If things are properly configured, you should not get any errors. But where can you see the migrated paragraph entities? Out of the box, the paragraphs module does not provide a way to review their content entities from the user interface. Paragraphs are meant to be attached to a host entity via a reference field. It is by viewing the host entity that you can see the content of the paragraphs. The upgrade_d7_field_collection_favorite_quote migration generated content entities of the favorite_quote paragraph type. In our example, we will update the user migration to be able to see the migrated favorite_quote paragraphs referenced by the field_favorite_quote field.

In the meantime, there are other ways to make sure our paragraph migration created Drupal 10 content entities. One is to create a view that lists paragraph entities. This will be left as an exercise for the curious reader. Another is to run SQL queries against the Drupal 10 tables that store paragraph data. This is what we will do using a MySQL client.

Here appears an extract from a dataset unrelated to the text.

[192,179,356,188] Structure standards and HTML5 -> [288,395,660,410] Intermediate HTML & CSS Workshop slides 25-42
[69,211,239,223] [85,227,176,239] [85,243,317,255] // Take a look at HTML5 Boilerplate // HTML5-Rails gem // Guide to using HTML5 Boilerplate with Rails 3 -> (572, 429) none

From the drupal10 folder, execute ddev mysql to open an interactive SQL shell. Then execute the following queries:

-- Query paragraph entity data.
SELECT * FROM paragraphs_item;
SELECT * FROM paragraphs_item_field_data;

-- Query field data attached to paragraph entities.
SELECT * FROM paragraph__field_quote_name;
SELECT * FROM paragraph__field_quote_message;

Technical note: Even though we are not migrating past revisions, the entity API still generates data in the revisions table for the paragraph entity and the fields attached to it. This is how Drupal works out of the box. That is why it is important to provide AUTO_INCREMENT values for revisions when the content entity supports it, even if you have no plans to migrate revisions.

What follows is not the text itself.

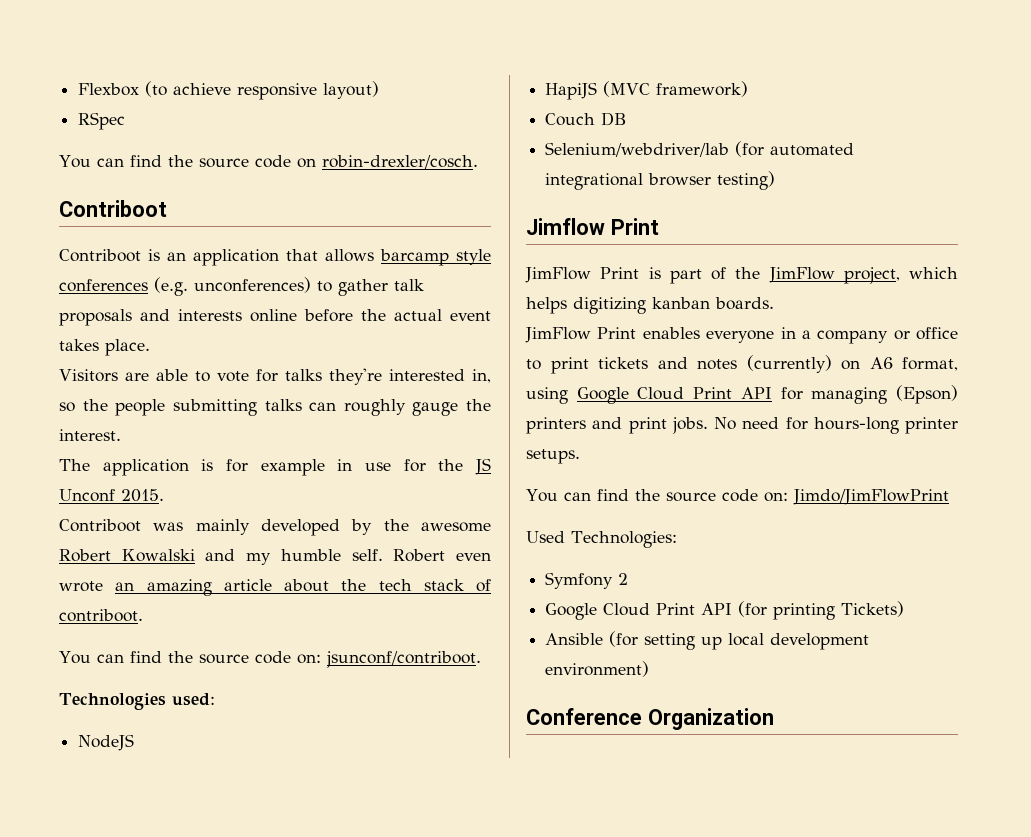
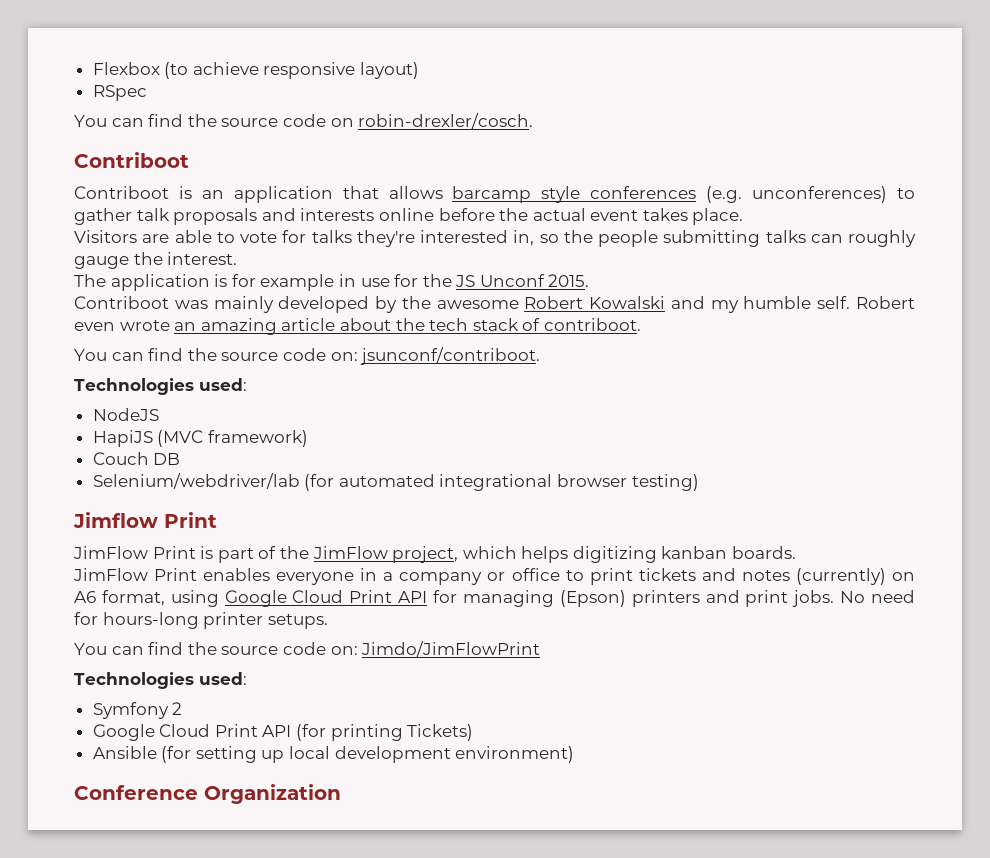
[526,531,677,548] Used Technologies: -> [74,672,247,689] Technologies used:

Connecting paragraphs to their host entities

After confirming the field collection to paragraph migration worked, we need to update the migration of the host entity. In particular, we need to populate the references in the user entity to the newly migrated paragraph entities. To accomplish this, we need to update the upgrade_d7_node_speaker_to_user migration created in the previous article.

Before showing how to migrate the relationship to the paragraph entities, I would like to acknowledge that our example is a rather simple one. Paragraphs migrations can get quite complex when you need to migrate revision, translations, and nested paragraph relationships. When coming from field collections in Drupal 7, the automated upgrade path provided by the paragraph module is quite flexible and offers tools to account for many different scenarios.

That said, it is valid to extend migration plugins provided by the paragraphs module or write custom ones altogether. It is our hope that throughout the series you have gained a deeper understanding of the Migrate API to plan and execute custom migrations.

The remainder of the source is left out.